![JohnSnowLabs](https://sparknlp.org/assets/images/logo.png)

[![Open In Colab](https://colab.research.google.com/assets/colab-badge.svg)](https://colab.research.google.com/github/JohnSnowLabs/spark-nlp/blob/master/examples/python/transformers/openvino/HuggingFace_OpenVINO_in_Spark_NLP_LLAVA.ipynb)

# Import OpenVINO LLAVA models from HuggingFace 🤗 into Spark NLP 🚀

This notebook provides a detailed walkthrough on optimizing and importing LLAVA models from HuggingFace  for use in Spark NLP, with [Intel OpenVINO toolkit](https://www.intel.com/content/www/us/en/developer/tools/openvino-toolkit/overview.html). The focus is on converting the model to the OpenVINO format and applying precision optimizations (INT8 and INT4), to enhance the performance and efficiency on CPU platforms using [Optimum Intel](https://huggingface.co/docs/optimum/main/en/intel/inference).

Let's keep in mind a few things before we start 😊

- OpenVINO support was introduced in  `Spark NLP 5.4.0`, enabling high performance CPU inference for models. So please make sure you have upgraded to the latest Spark NLP release.
- Model quantization is a computationally expensive process, so it is recommended to use a runtime with more than 32GB memory for exporting the quantized model from HuggingFace.
- You can import LLAVA models via `LLAVA`. These models are usually under `Text Generation` category and have `LLAVA` in their labels.
- Reference: [LLAVA](https://huggingface.co/docs/transformers/model_doc/llama#transformers.LLAVA)
- Some [example models](https://huggingface.co/models?search=LLAVA)

## 1. Export and Save the HuggingFace model

- Let's install `transformers` and `openvino` packages with other dependencies. You don't need `openvino` to be installed for Spark NLP, however, we need it to load and save models from HuggingFace.
- We lock `transformers` on version `4.41.2`. This doesn't mean it won't work with the future release, but we wanted you to know which versions have been tested successfully.

In [None]:

%pip install -q "nncf>=2.14.0" "torch>=2.1" "transformers>=4.39.1" "accelerate" "pillow" "gradio>=4.26" "datasets>=2.14.6" "tqdm" --extra-index-url https://download.pytorch.org/whl/cpu
%pip install -q -U "openvino>=2024.5.0" "openvino-tokenizers>=2024.5.0" "openvino-genai>=2024.5"
%pip install -q "git+https://github.com/huggingface/optimum-intel.git" --extra-index-url https://download.pytorch.org/whl/cpu


Note: you may need to restart the kernel to use updated packages.
Note: you may need to restart the kernel to use updated packages.
Note: you may need to restart the kernel to use updated packages.


In [None]:
from pathlib import Path
import requests

utility_files = ["notebook_utils.py", "cmd_helper.py"]
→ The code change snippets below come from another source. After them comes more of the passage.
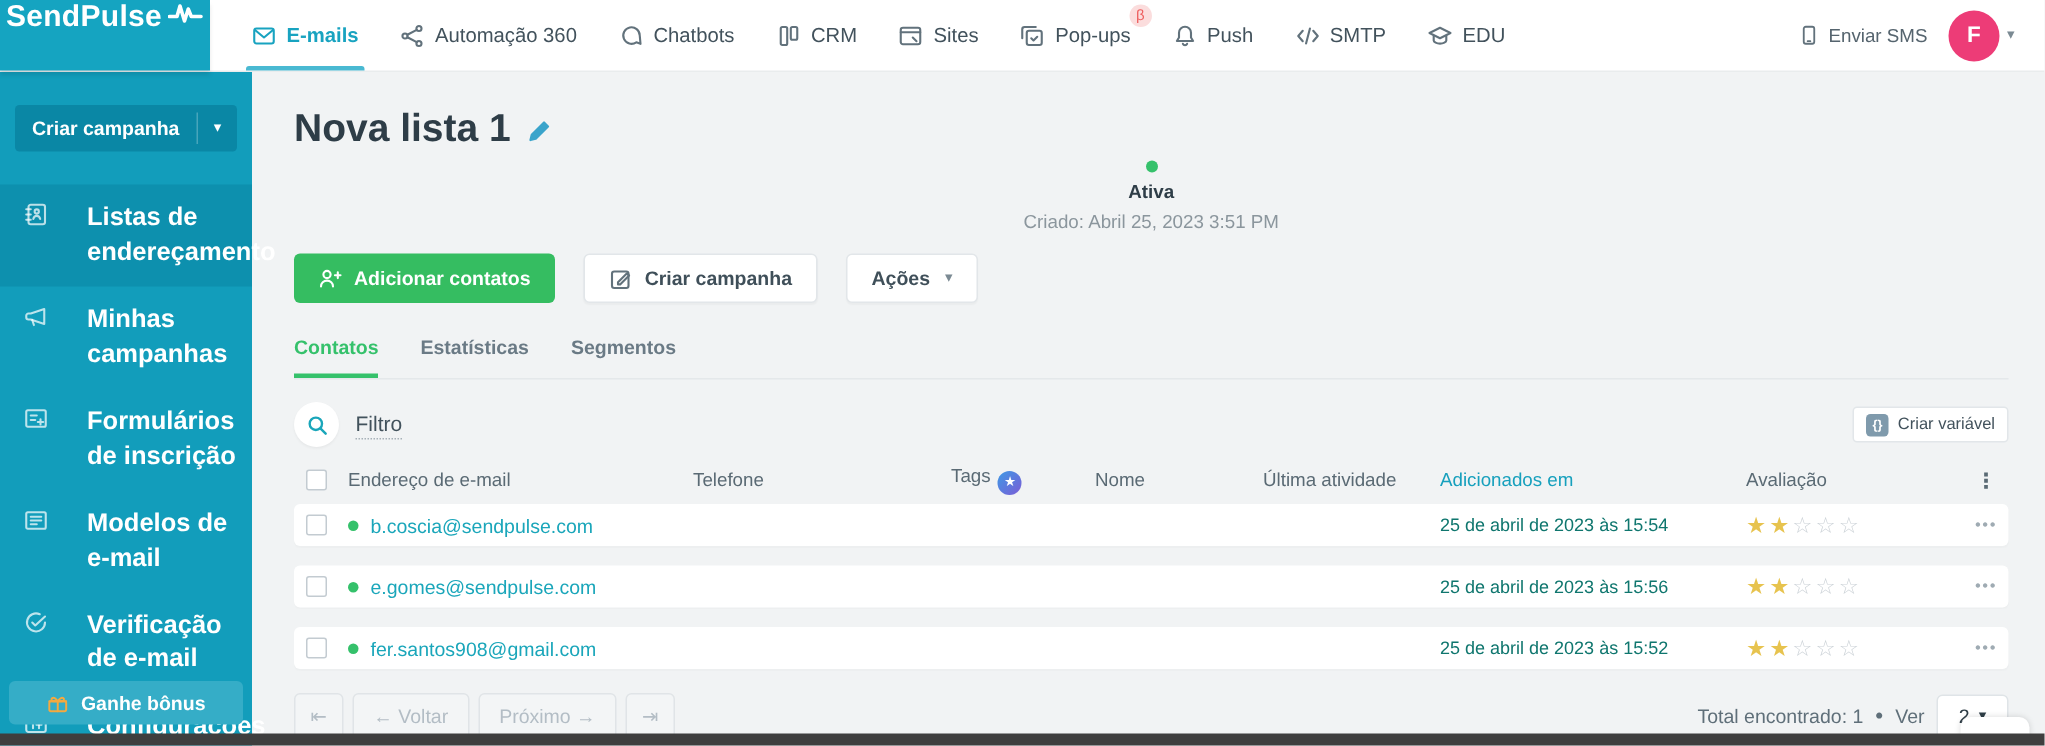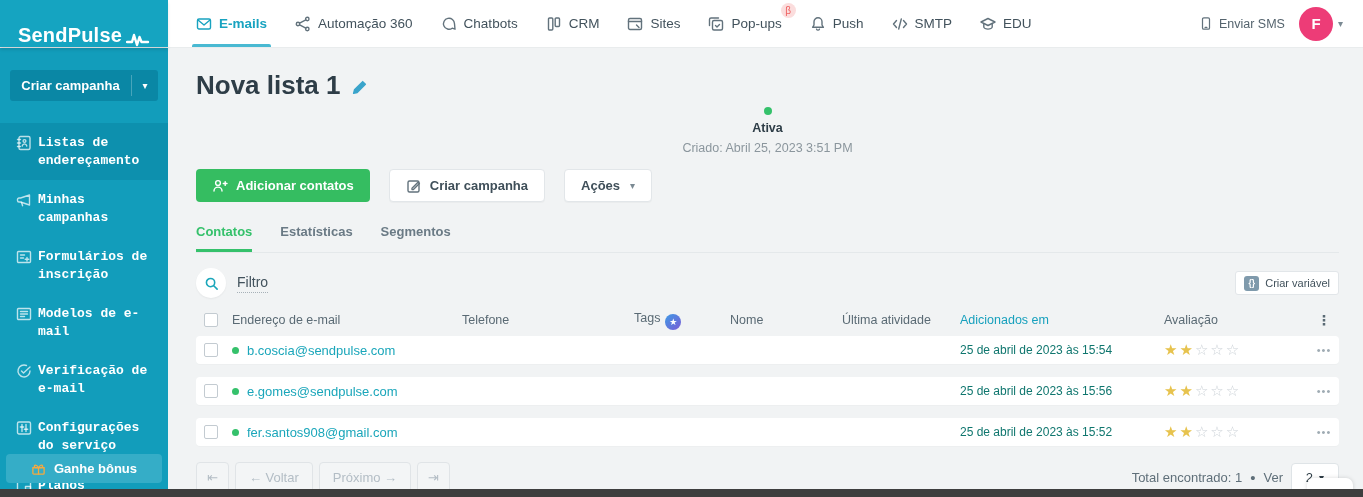--- a/index.html
+++ b/index.html
@@ -1,42 +1,42 @@
 <!DOCTYPE html>
 <html><head>
 <meta charset="utf-8">
 <style>
   * { margin:0; padding:0; box-sizing:border-box; }
   html,body { width:1363px; height:497px; overflow:hidden; }
   body { font-family:"Liberation Sans","DejaVu Sans",sans-serif; background:#f1f3f4; color:#3f4f59; }
 
   
   .topbar { position:absolute; top:0; left:0; right:0; height:48px; background:#fff; display:flex; align-items:stretch; border-bottom:1px solid #e9eced; z-index:10; }
-  .logo { width:168px; background:#15a4c1; color:#fff; display:flex; align-items:flex-end; justify-content:center; gap:4px; font-size:20px; font-weight:700; letter-spacing:.2px; box-shadow:0 3px 3px rgba(0,0,0,.10); }
+  .logo { width:140px; background:#15a4c1; color:#fff; display:flex; align-items:flex-start; justify-content:center; gap:4px; font-size:20px; font-weight:700; letter-spacing:.2px; box-shadow:0 3px 3px rgba(0,0,0,.10); }
   .topnav { display:flex; align-items:center; gap:28px; margin-left:28px; }
   .nav-item { position:relative; display:flex; align-items:center; gap:7px; font-size:13.5px; color:#42525c; height:100%; cursor:pointer; }
   .nav-item svg { stroke:#62727c; }
   .nav-item.active { color:#18a3c0; font-weight:700; }
   .nav-item.active svg { stroke:#18a3c0; }
   .nav-item.active::after { content:""; position:absolute; left:-4px; right:-4px; bottom:0; height:3px; background:#49b9d2; border-radius:2px 2px 0 0; }
   .beta-badge { position:absolute; top:3px; right:-14px; width:15px; height:15px; border-radius:50%; background:#fbdddd; color:#ee5f5f; font-size:10px; display:flex; align-items:center; justify-content:center; }
   .topbar-right { margin-left:auto; display:flex; align-items:center; gap:14px; padding-right:20px; }
   .sms-link { display:flex; align-items:center; gap:6px; font-size:12.5px; color:#55646e; cursor:pointer; }
   .avatar-wrap { display:flex; align-items:center; gap:5px; cursor:pointer; }
   .avatar { width:34px; height:34px; border-radius:50%; background:#ed3c77; color:#fff; font-size:15px; font-weight:700; display:flex; align-items:center; justify-content:center; }
   .caret { font-size:10px; color:#7b8a93; line-height:1; }
 
   
   .sidebar { position:absolute; top:48px; left:0; bottom:0; width:168px; background:#129dbb; z-index:5; }
   .create-btn { margin:22px 10px 0 10px; height:31px; background:#0a87a5; border-radius:3px; display:flex; align-items:stretch; color:#fff; font-size:13px; font-weight:700; cursor:pointer; }
   .create-btn .lbl { flex:1; display:flex; align-items:center; justify-content:center; }
   .create-btn .split { width:1px; background:rgba(255,255,255,.25); margin:5px 0; }
   .create-btn .dd { width:26px; display:flex; align-items:center; justify-content:center; font-size:10px; }
   .side-menu { margin-top:22px; }
-  .side-item { display:flex; padding:11px 10px 11px 16px; gap:6px; color:#fff; font-size:13px; font-weight:700; line-height:1.35; cursor:pointer;font-family:Liberation Mono, monospace; }
+  .side-item { display:flex; padding:11px 10px 11px 16px; gap:26px; color:#fff; font-size:17px; font-weight:700; line-height:1.35; cursor:pointer; }
   .side-item svg { flex:0 0 16px; margin-top:1px; stroke:rgba(255,255,255,.72); }
   .side-item.active { background:#0d90ae; }
   .bonus-pill { position:absolute; left:6px; right:6px; bottom:14px; height:29px; background:#35adc7; border-radius:4px; display:flex; align-items:center; justify-content:center; gap:8px; color:#fff; font-size:13px; font-weight:700; cursor:pointer; }
 
   
   .main { position:absolute; top:48px; left:168px; right:0; bottom:0; padding:22px 24px 0 28px; background:#f1f3f4; }
   .title-row { display:flex; align-items:center; gap:10px; }
   .page-title { font-size:26px; font-weight:600; color:#2e3d47; }
   .edit-pencil { cursor:pointer; margin-top:4px; }
   .status-row { display:flex; align-items:center; gap:6px; margin-top:6px; font-size:12.5px;flex-direction:column; }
for utility in utility_files:
    local_path = Path(utility)
    if not local_path.exists():
        r = requests.get(
            url=f"https://raw.githubusercontent.com/openvinotoolkit/openvino_notebooks/latest/utils/{local_path.name}",
        )
    with local_path.open("w") as f:
        f.write(r.text)

### 1.1 Convert the model to OpenVino

In [None]:
from cmd_helper import optimum_cli

model_id = "llava-hf/llava-1.5-7b-hf"
model_path = Path(model_id.split("/")[-1]) / "FP16"

if not model_path.exists():
    optimum_cli(model_id, model_path, additional_args={"weight-format": "fp16"})

**Export command:**

`optimum-cli export openvino --model llava-hf/llava-1.5-7b-hf llava-1.5-7b-hf/FP16 --weight-format fp16`

  self.__spec__.loader.exec_module(self)
Downloading shards: 100%|██████████| 3/3 [00:00<00:00,  3.84it/s]
Loading checkpoint shards: 100%|██████████| 3/3 [00:05<00:00,  1.90s/it]
Using a slow image processor as `use_fast` is unset and a slow processor was saved with this model. `use_fast=True` will be the default behavior in v4.48, even if the model was saved with a slow processor. This will result in minor differences in outputs. You'll still be able to use a slow processor with `use_fast=False`.
`loss_type=None` was set in the config but it is unrecognised.Using the default loss: `ForCausalLMLoss`.
  or len(self.key_cache[layer_idx]) == 0  # the layer has no cache
  if sequence_length != 1:
  len(self.key_cache[layer_idx]) == 0
  if not interpolate_pos_encoding and (height != self.image_size or width != self.image_size):


In [None]:
import shutil
import nncf
import openvino as ov
import gc


compression_mode = "INT4"

core = ov.Core()


def compress_model_weights(precision):
    int4_compression_config = {"mode": nncf.CompressWeightsMode.INT4_ASYM, "group_size": 128, "ratio": 1, "all_layers": True}
    int8_compression_config = {"mode": nncf.CompressWeightsMode.INT8_ASYM}

    compressed_model_path = model_path.parent / precision

    if not compressed_model_path.exists():
        ov_model = core.read_model(model_path / "openvino_language_model.xml")
        compression_config = int4_compression_config if precision == "INT4" else int8_compression_config
        compressed_ov_model = nncf.compress_weights(ov_model, **compression_config)
        ov.save_model(compressed_ov_model, compressed_model_path / "openvino_language_model.xml")
        del compressed_ov_model
        del ov_model
        gc.collect()
        for file_name in model_path.glob("*"):
            if file_name.name in ["openvino_language_model.xml", "openvino_language_model.bin"]:
                continue
            shutil.copy(file_name, compressed_model_path)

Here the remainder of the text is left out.